If we and the EU do not like the legal advice, and if we want somehow to disaggregate membership of the EU and of Euratom, we could possibly get some different lawyers to say something different. I must say that I am about to dash out and get myself the stiffest of stiff drinks, because I am going to do something that I never thought I would do—[Interruption.] It is interesting that the Under-Secretary of State for Exiting the European Union, my hon. Friend the Member for Wycombe (Mr Baker), arrives in the Chamber just at this moment—his stage timing is exemplary—because I am going to pray in aid one Mr Dominic Cummings, a man I have not joined on a campaigning platform before. If even Mr Cummings, getting terribly hot under the collar, does not believe that leaving Euratom is some sort of demonstration of Brexit adherence or virility or some test to be passed, that should give us pause for thought. Because Euratom has not done anything wrong, and because it has not offended against the principles of this House or the country, I fully commend the strategy adopted by Her Majesty’s Government.

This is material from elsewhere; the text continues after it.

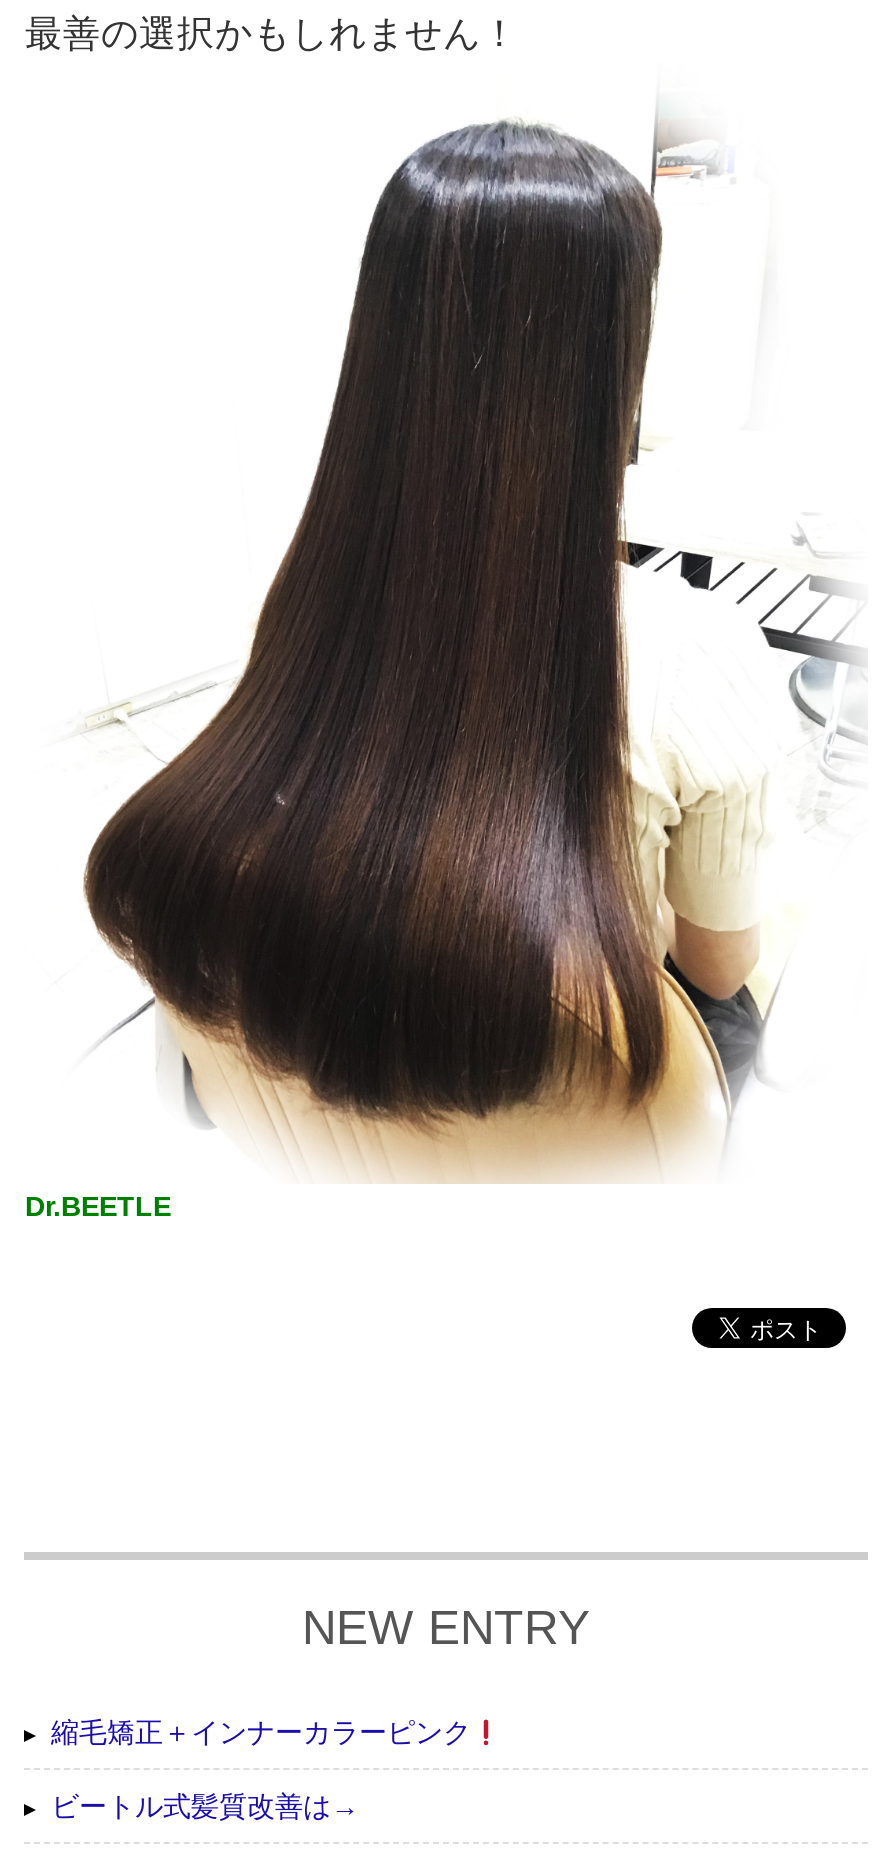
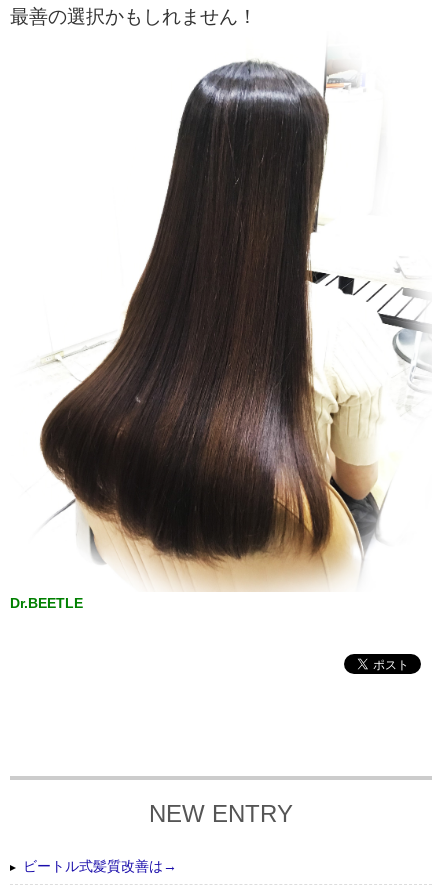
- 縮毛矯正＋インナーカラーピンク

We need to be pragmatic and sensible in laying the foundations for this important part of our economic life in case, at the end of the process, we find ourselves having to leave. I do not know whether we will end up like Switzerland, which has special status and is seen as an equal partner, or whether we will end up like the United States of America or Australia, which have looser agreements but are not seen as equal partners. Let us see.

Whatever we do and however we do it, I hope it will always be underpinned by the guiding principle that our decisions benefit our constituents and the country at large.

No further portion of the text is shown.